_TASK PROMPT:_ I need the number of lines in the data that contain the word "height", and nothing beyond it.

------ RECORDED DATA ------

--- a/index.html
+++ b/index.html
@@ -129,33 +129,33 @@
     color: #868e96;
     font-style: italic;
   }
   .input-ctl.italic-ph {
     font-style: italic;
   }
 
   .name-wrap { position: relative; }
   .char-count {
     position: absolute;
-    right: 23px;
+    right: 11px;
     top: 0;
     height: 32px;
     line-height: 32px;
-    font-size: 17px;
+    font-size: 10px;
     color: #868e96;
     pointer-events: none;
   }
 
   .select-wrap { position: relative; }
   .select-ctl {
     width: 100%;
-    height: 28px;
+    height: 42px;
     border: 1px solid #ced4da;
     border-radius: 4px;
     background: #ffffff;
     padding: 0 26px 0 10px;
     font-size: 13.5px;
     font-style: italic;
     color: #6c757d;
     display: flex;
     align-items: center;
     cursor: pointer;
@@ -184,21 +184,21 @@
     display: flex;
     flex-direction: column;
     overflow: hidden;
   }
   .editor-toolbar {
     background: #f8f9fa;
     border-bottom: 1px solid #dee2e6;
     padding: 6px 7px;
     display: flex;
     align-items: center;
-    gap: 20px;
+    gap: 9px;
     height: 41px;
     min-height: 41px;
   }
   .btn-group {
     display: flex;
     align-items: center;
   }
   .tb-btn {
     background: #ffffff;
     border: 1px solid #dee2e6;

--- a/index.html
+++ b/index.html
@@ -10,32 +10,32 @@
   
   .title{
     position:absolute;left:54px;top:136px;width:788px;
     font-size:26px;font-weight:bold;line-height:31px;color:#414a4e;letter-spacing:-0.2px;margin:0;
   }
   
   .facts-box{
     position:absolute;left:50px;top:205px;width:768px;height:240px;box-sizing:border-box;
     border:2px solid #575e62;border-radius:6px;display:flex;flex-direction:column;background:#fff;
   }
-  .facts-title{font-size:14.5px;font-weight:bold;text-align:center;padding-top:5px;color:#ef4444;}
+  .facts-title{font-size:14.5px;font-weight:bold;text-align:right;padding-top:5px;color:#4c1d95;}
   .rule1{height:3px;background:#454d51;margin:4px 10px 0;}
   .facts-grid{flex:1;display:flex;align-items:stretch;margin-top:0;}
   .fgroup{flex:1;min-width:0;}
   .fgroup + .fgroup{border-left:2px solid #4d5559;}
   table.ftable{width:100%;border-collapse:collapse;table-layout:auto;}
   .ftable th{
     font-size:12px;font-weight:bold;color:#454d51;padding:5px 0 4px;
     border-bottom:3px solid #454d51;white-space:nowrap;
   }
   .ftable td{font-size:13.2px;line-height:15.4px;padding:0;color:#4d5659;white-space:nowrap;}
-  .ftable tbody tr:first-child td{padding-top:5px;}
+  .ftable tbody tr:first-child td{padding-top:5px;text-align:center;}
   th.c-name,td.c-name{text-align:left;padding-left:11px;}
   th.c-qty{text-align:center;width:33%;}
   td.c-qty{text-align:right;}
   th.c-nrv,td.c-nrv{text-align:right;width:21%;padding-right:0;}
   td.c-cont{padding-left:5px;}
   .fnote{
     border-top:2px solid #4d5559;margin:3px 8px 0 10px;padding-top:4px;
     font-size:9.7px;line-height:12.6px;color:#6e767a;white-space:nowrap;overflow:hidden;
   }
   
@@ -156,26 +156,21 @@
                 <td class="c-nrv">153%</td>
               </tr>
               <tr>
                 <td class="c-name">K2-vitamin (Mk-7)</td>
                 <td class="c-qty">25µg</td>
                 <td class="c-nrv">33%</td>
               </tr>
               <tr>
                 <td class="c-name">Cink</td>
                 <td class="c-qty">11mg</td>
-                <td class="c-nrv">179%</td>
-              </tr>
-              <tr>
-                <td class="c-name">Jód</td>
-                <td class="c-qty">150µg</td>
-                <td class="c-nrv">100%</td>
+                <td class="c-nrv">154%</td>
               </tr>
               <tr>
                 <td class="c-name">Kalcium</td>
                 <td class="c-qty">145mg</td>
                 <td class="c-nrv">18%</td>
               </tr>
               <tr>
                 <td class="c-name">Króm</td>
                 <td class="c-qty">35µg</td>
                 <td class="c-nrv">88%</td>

------

_SOLUTION TO THE PROBLEM:_ 11